La recherche a été menée par l'équipe de gestion du carbone du Centre de l'énergie de l'Université de Houston, et vise principalement à évaluer les conditions de redéveloppement des champs pétroliers matures en utilisant les puits existants, les installations de surface et les systèmes d'approvisionnement en CO₂. L'étude montre que le Texas et la région côtière du golfe du Mexique aux États-Unis, y compris une partie des ressources offshore, concentrent plus de la moitié des ressources pétrolières du pays considérées comme adaptées au développement par la technologie CO₂-EOR.

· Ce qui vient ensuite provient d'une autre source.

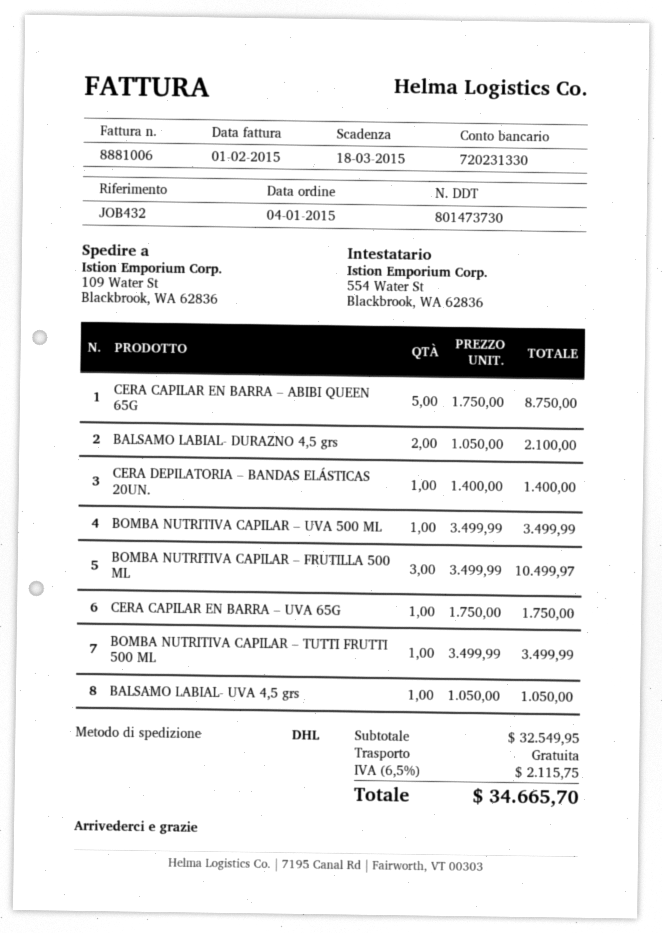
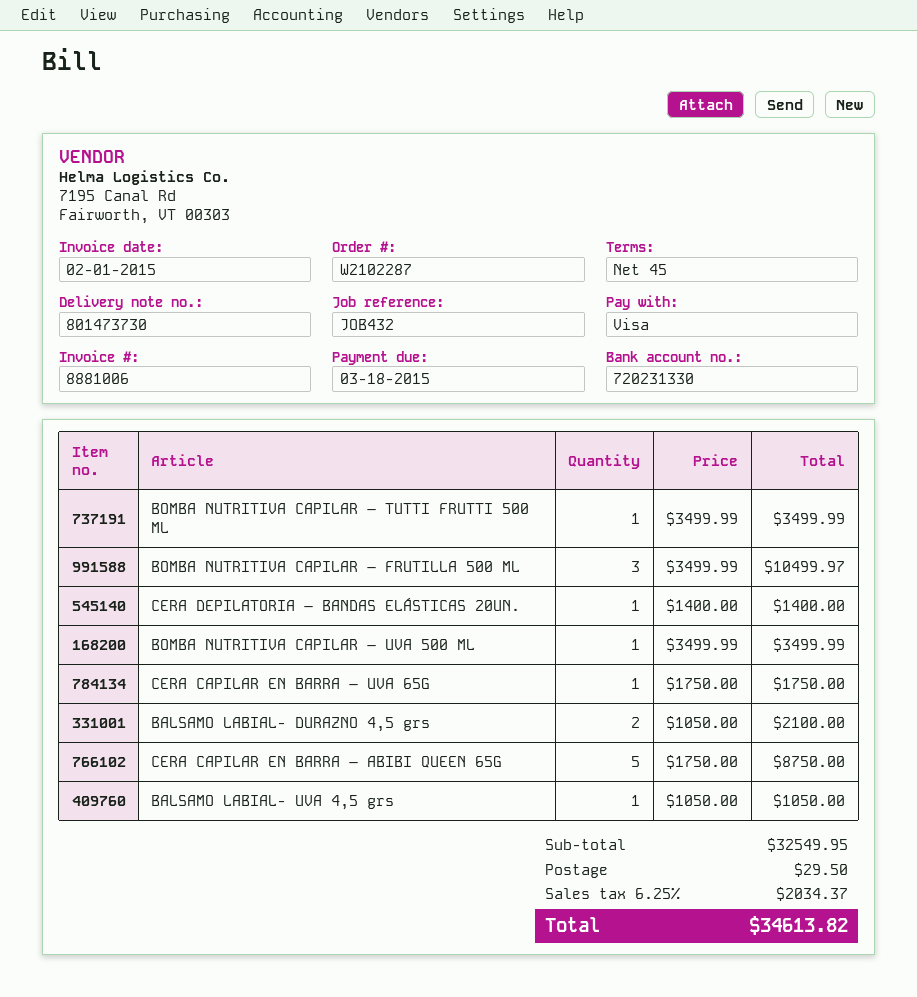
shipping: 0.00 -> 29.50
tax: 6.5% = 2115.75 -> 6.25% = 2034.37
total: 34665.70 -> 34613.82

La méthode CO₂-EOR consiste à injecter du dioxyde de carbone dans les réservoirs matures afin d'améliorer les conditions d'écoulement et de déplacement du pétrole restant, et d'augmenter ainsi le facteur de récupération après les phases de récupération primaire et secondaire. L'étude considère également les infrastructures existantes des champs matures comme l'une des conditions de développement du projet ; certains puits déjà arrêtés ou abandonnés doivent être inspectés, réparés ou rebouchés avant leur réutilisation afin de maîtriser les risques de fuite de CO₂, et une surveillance continue du réservoir est nécessaire pendant l'exploitation du projet ainsi qu'après son arrêt.

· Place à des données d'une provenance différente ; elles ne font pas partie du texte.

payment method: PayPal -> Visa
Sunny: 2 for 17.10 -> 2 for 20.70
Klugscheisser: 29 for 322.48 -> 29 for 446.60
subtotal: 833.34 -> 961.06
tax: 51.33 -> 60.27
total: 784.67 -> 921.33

Toutefois, les 137 milliards de barils représentent un potentiel de récupération techniquement exploitable, ce qui ne correspond pas nécessairement aux réserves économiquement récupérables actuelles. L'Université de Houston souligne que la mise en exploitation commerciale du projet dépend de multiples facteurs, notamment le prix du pétrole brut, la production par puits et par champ, les investissements en capital, les coûts de captage et de transport du CO₂, les dépenses de redéveloppement du champ, les conditions d'infrastructure, les coûts de surveillance ainsi que les incitations fiscales.

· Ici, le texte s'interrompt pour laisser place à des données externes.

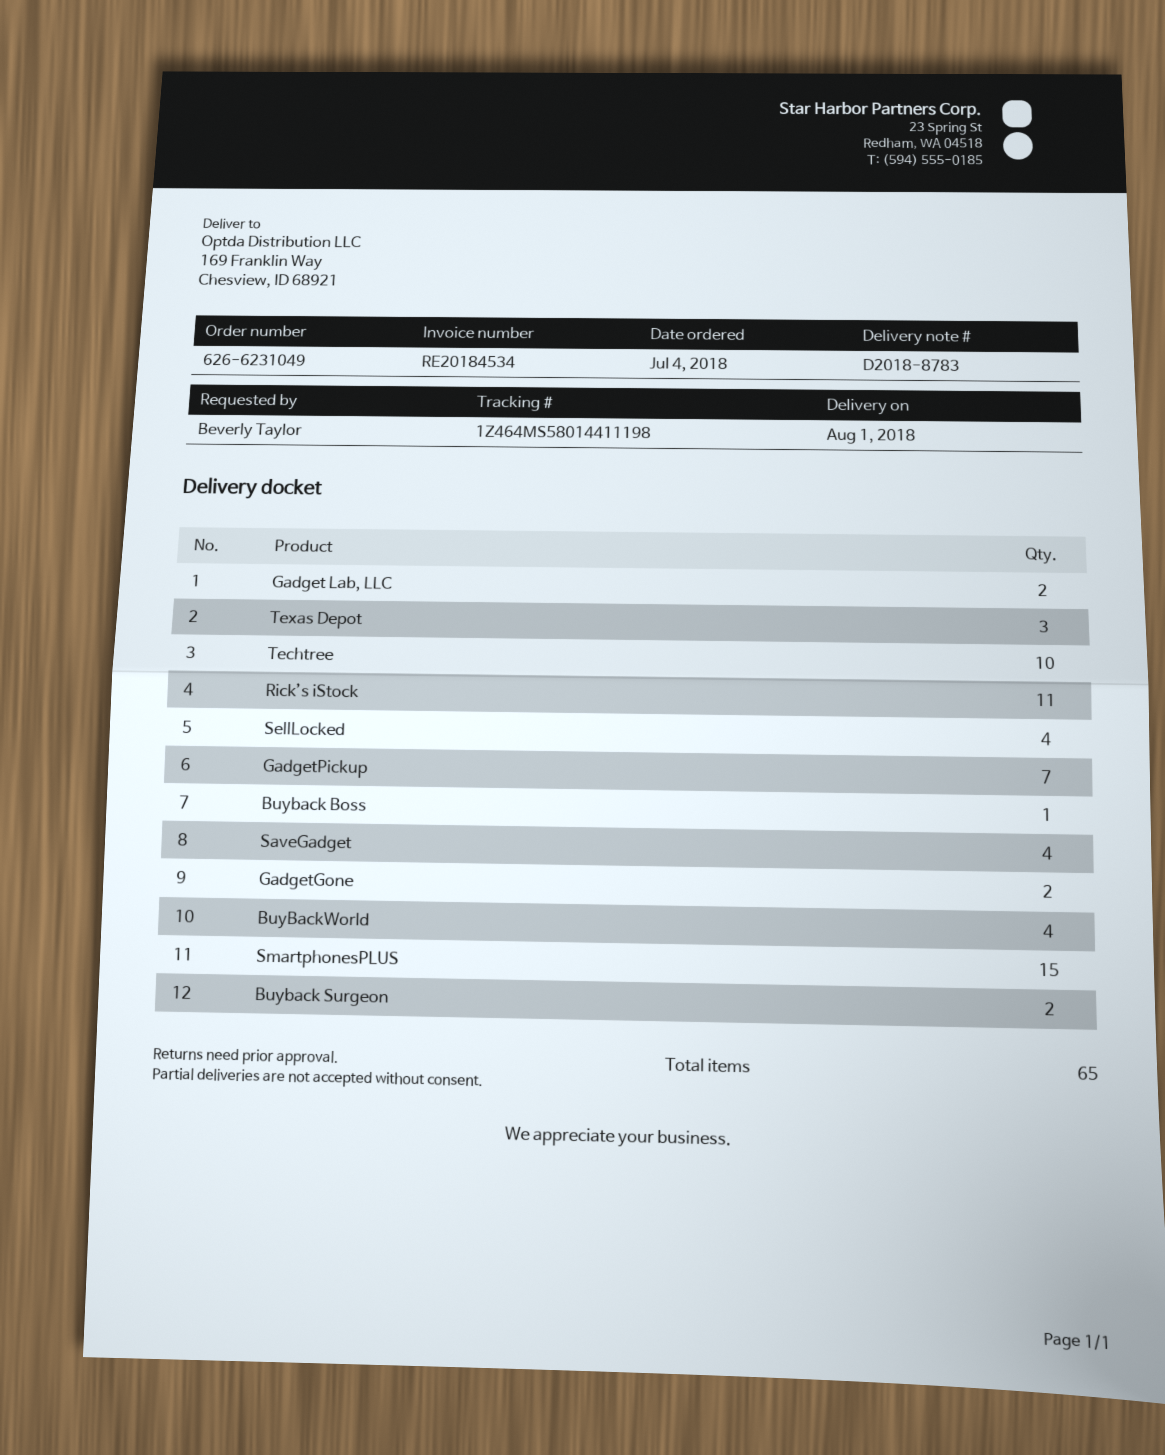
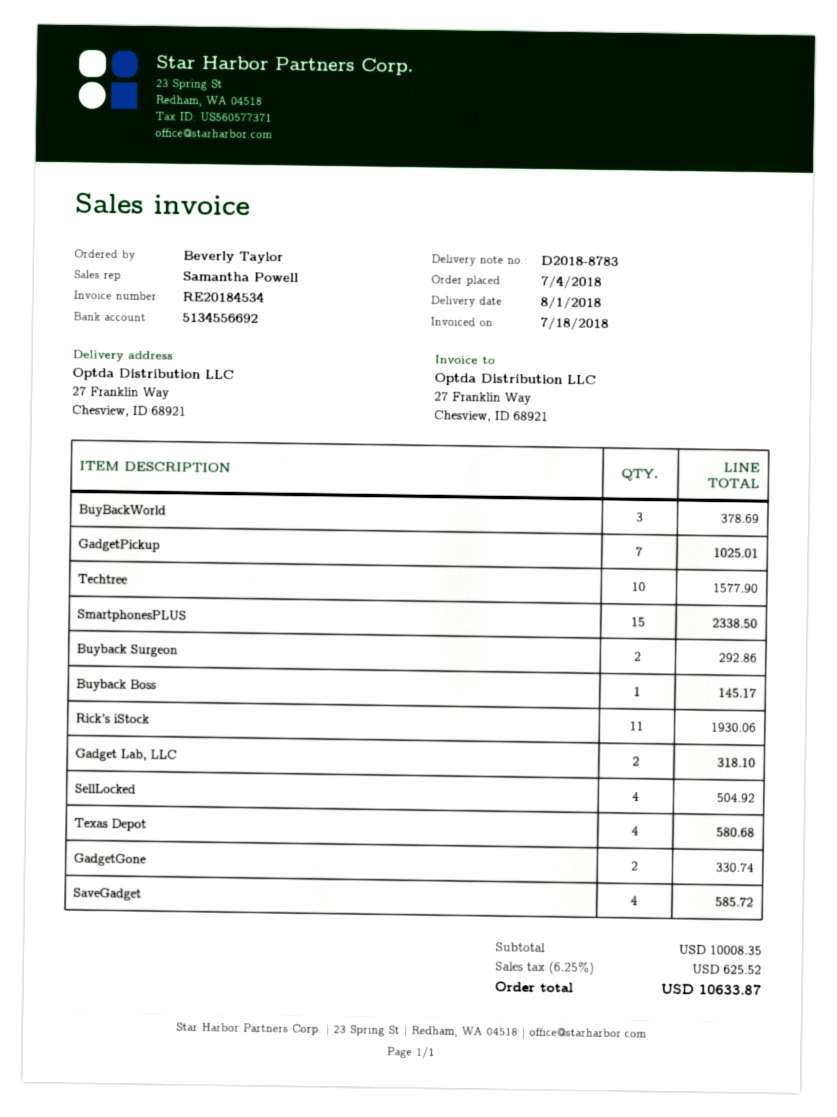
ship to: 169 Franklin Way, Chesview, ID 68921 -> 27 Franklin Way, Chesview, ID 68921
Texas Depot: 3 -> 4
BuyBackWorld: 4 -> 3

L'étude estime que les champs pétroliers matures dont les conditions géologiques sont bien connues, dont les installations de production existantes sont relativement bien préservées et qui peuvent bénéficier d'une source stable de CO₂, sont plus adaptés en tant qu'objets d'évaluation pour des projets CO₂-EOR à court terme. L'Université de Houston a également organisé auparavant des séminaires industriels sur le redéveloppement des champs pétroliers anciens et la méthode CO₂-EOR, et ces recherches ont donné lieu à la publication d'un livre blanc intitulé « Revitalisation des champs pétroliers matures : opportunités et défis du CO₂-EOR ».